### Material for this exercise
[Start of Attachment]

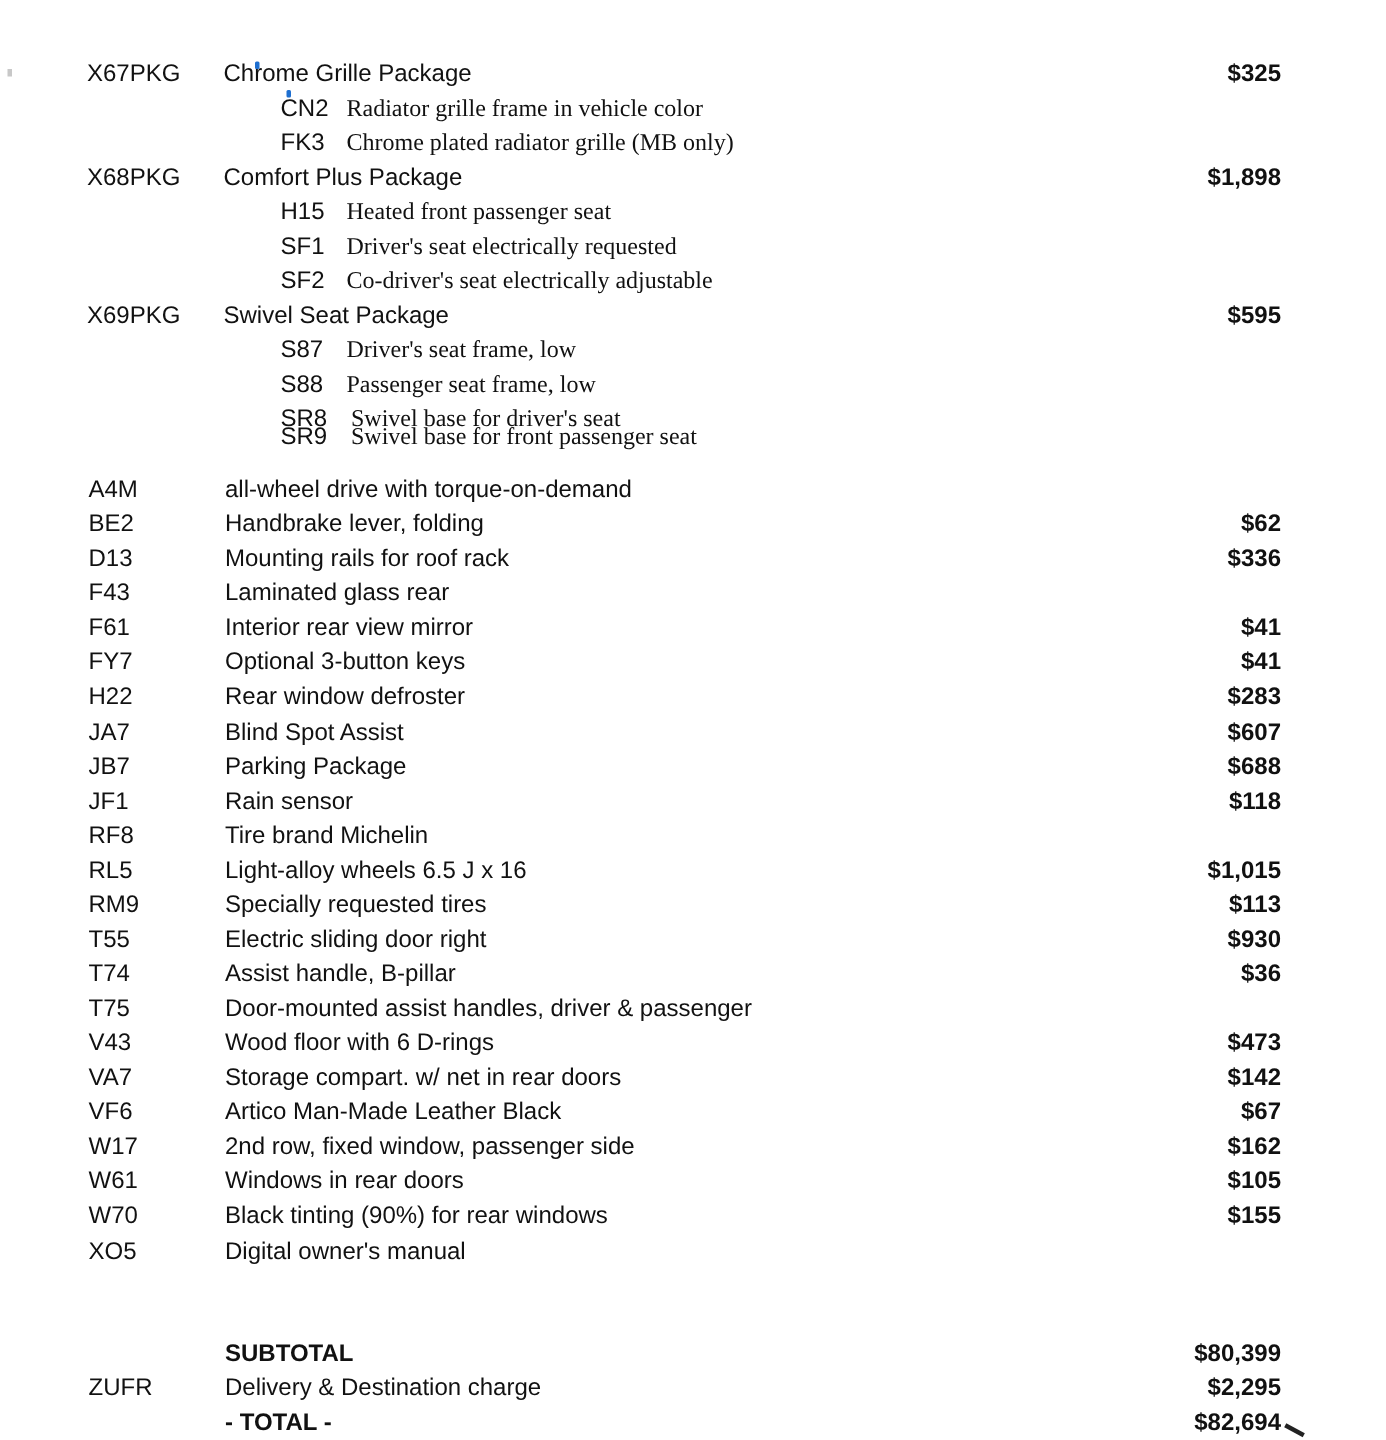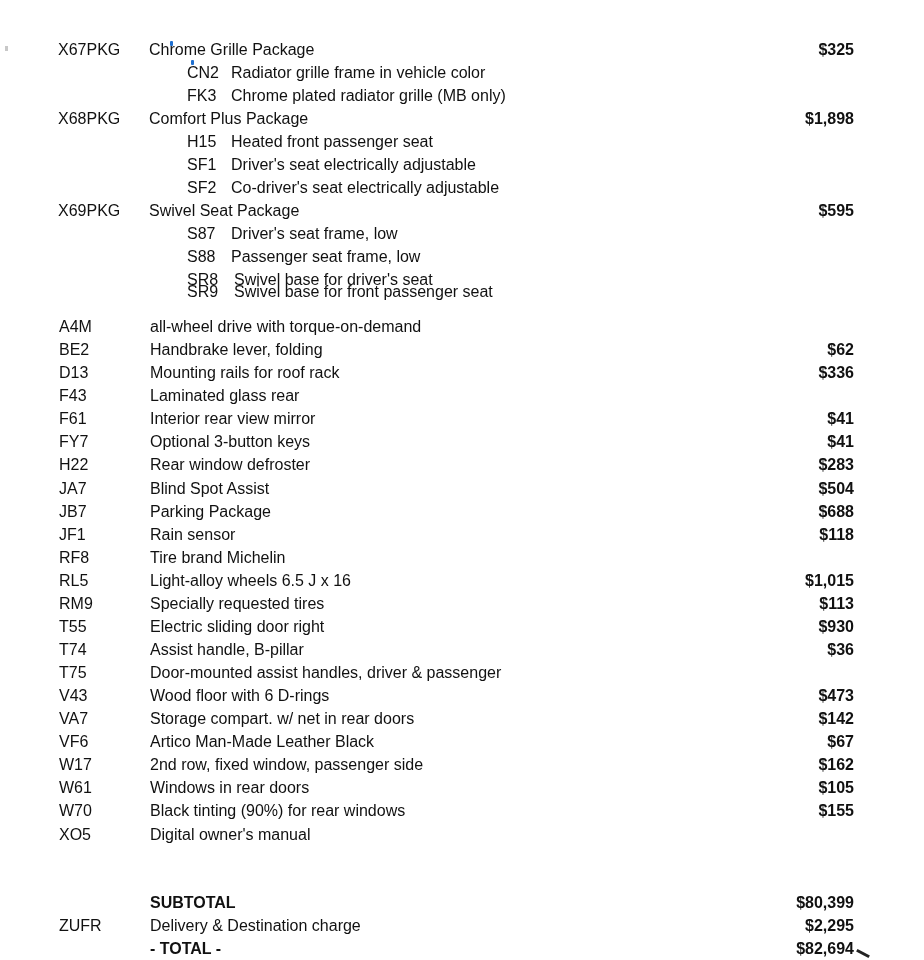--- a/index.html
+++ b/index.html
@@ -15,7 +15,7 @@
   .code { position: absolute; left: 59px; }
   .desc { position: absolute; left: 150px; text-align: center; }
   .subcode { position: absolute; left: 187px; }
-  .subdesc { position: absolute; left: 231px; }
+  .subdesc { position: absolute; left: 231px; font-family: Liberation Serif, serif; }
   .price { position: absolute; right: 70px; font-weight: bold; text-align: right; }
   .pkg .code { left: 58px; }
   .pkg .desc { left: 149px; }

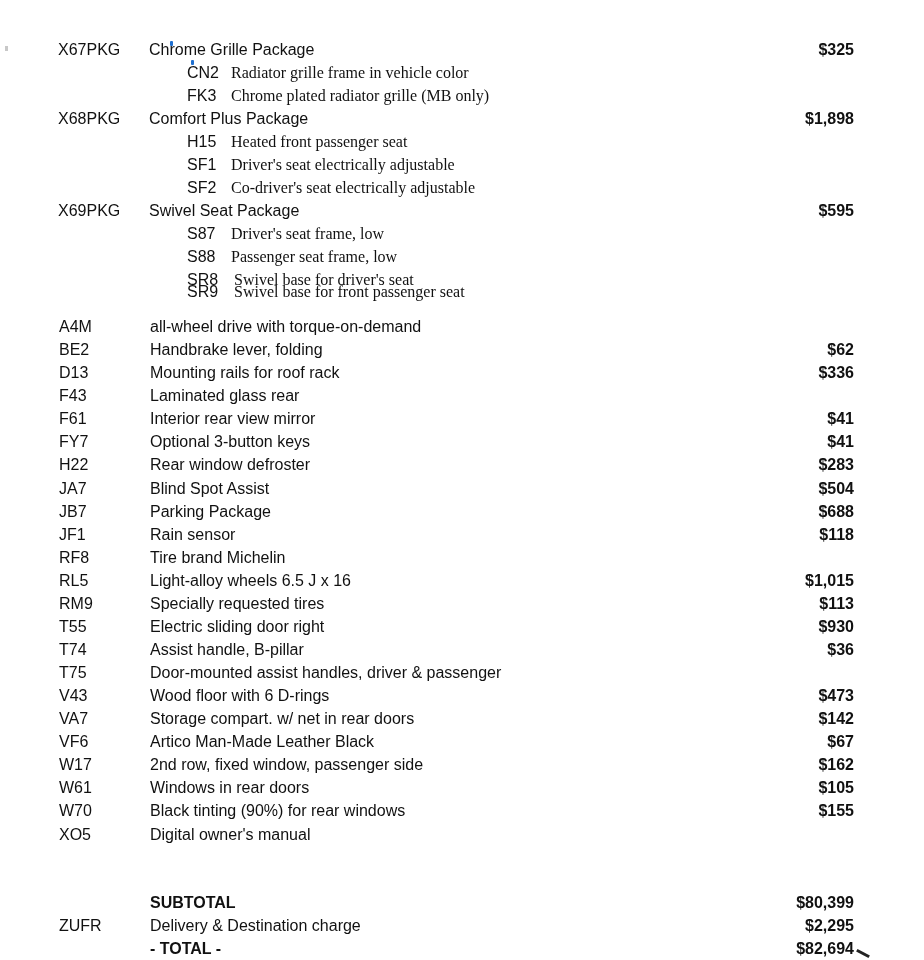--- a/index.html
+++ b/index.html
@@ -57,7 +57,7 @@
   </div>
   <div class="row" style="top:153px">
     <span class="subcode">SF1</span>
-    <span class="subdesc">Driver's seat electrically adjustable</span>
+    <span class="subdesc">Driver's seat electrically requested</span>
   </div>
   <div class="row" style="top:176px">
     <span class="subcode">SF2</span>

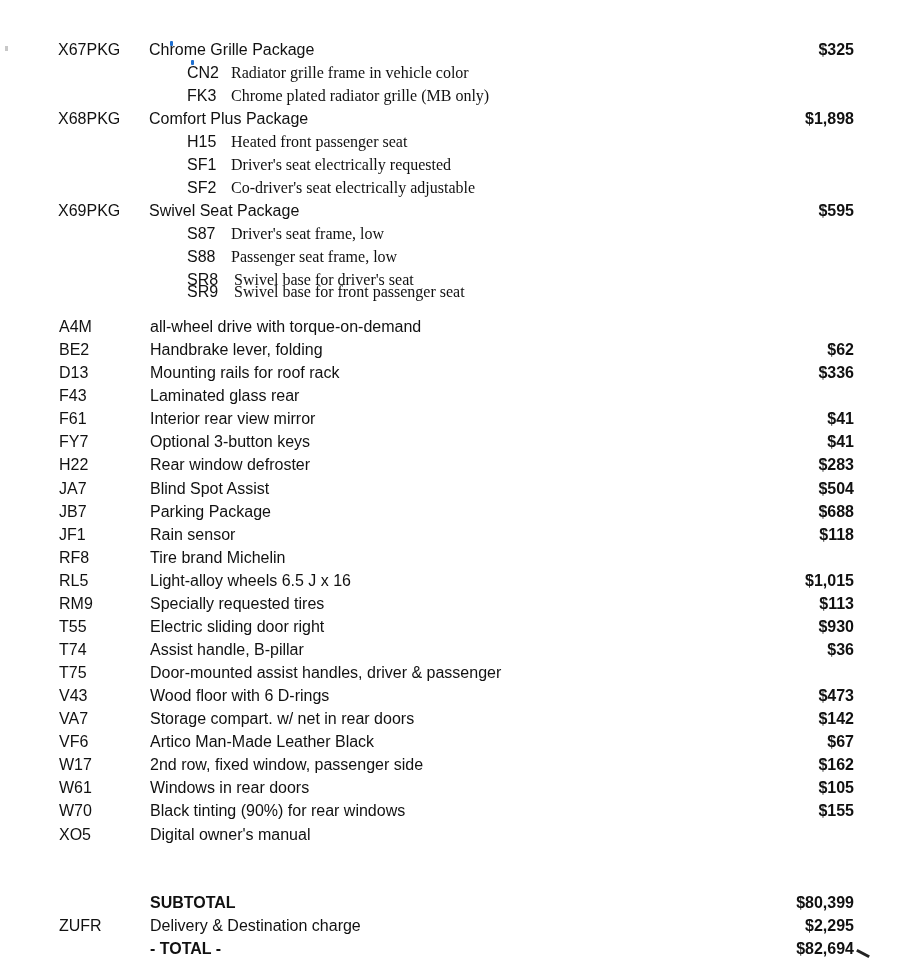--- a/index.html
+++ b/index.html
@@ -124,7 +124,7 @@
   <div class="row" style="top:477px">
     <span class="code">JA7</span>
     <span class="desc">Blind Spot Assist</span>
-    <span class="price">$504</span>
+    <span class="price">$607</span>
   </div>
   <div class="row" style="top:500px">
     <span class="code">JB7</span>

[End of Attachment]

### Exercise details
Print the full listing again exactly, and drop every image from it.

### Your solution
--- a/index.html
+++ b/index.html
@@ -15,7 +15,7 @@
   .code { position: absolute; left: 59px; }
   .desc { position: absolute; left: 150px; text-align: center; }
   .subcode { position: absolute; left: 187px; }
-  .subdesc { position: absolute; left: 231px; }
+  .subdesc { position: absolute; left: 231px; font-family: Liberation Serif, serif; }
   .price { position: absolute; right: 70px; font-weight: bold; text-align: right; }
   .pkg .code { left: 58px; }
   .pkg .desc { left: 149px; }

--- a/index.html
+++ b/index.html
@@ -57,7 +57,7 @@
   </div>
   <div class="row" style="top:153px">
     <span class="subcode">SF1</span>
-    <span class="subdesc">Driver's seat electrically adjustable</span>
+    <span class="subdesc">Driver's seat electrically requested</span>
   </div>
   <div class="row" style="top:176px">
     <span class="subcode">SF2</span>

--- a/index.html
+++ b/index.html
@@ -124,7 +124,7 @@
   <div class="row" style="top:477px">
     <span class="code">JA7</span>
     <span class="desc">Blind Spot Assist</span>
-    <span class="price">$504</span>
+    <span class="price">$607</span>
   </div>
   <div class="row" style="top:500px">
     <span class="code">JB7</span>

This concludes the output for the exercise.